* **Information provided**
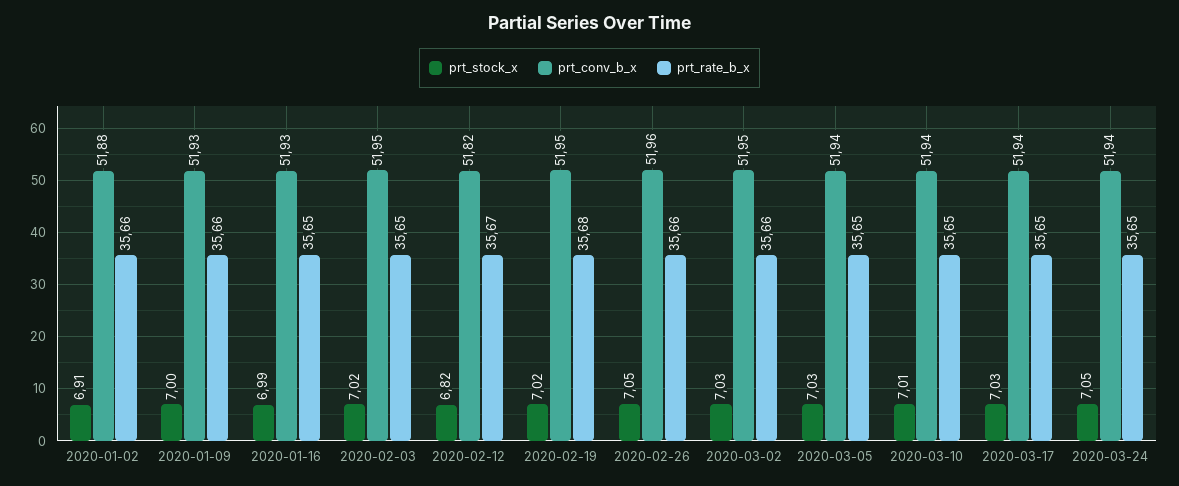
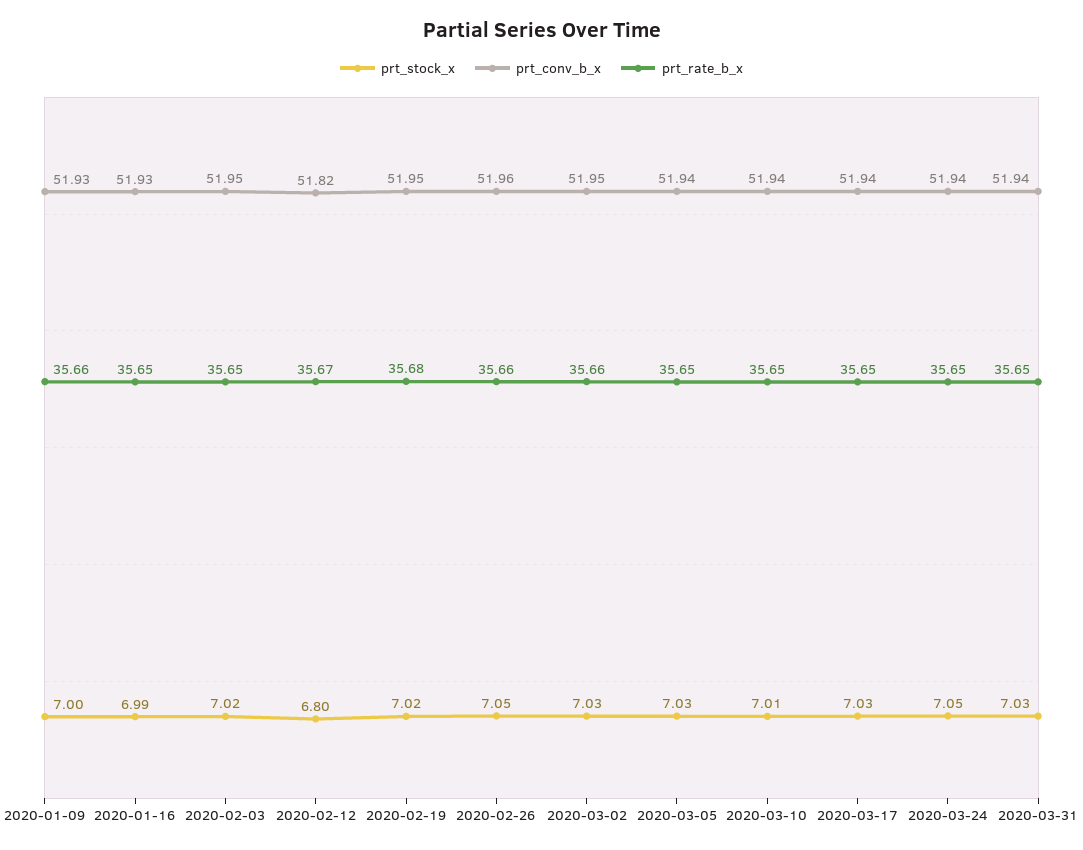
prt_stock_x, 2020-01-02: 6.91 -> none
prt_conv_b_x, 2020-01-02: 51.88 -> none
prt_rate_b_x, 2020-01-02: 35.66 -> none
prt_stock_x, 2020-02-12: 6.82 -> 6.8
prt_stock_x, 2020-03-31: none -> 7.03
prt_conv_b_x, 2020-03-31: none -> 51.94
prt_rate_b_x, 2020-03-31: none -> 35.65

* **Directions for this task**
Drop the pictures and copy the data exactly.

* **Written solution**
prt_stock_x, 2020-01-02: 6.91 -> none
prt_conv_b_x, 2020-01-02: 51.88 -> none
prt_rate_b_x, 2020-01-02: 35.66 -> none
prt_stock_x, 2020-02-12: 6.82 -> 6.8
prt_stock_x, 2020-03-31: none -> 7.03
prt_conv_b_x, 2020-03-31: none -> 51.94
prt_rate_b_x, 2020-03-31: none -> 35.65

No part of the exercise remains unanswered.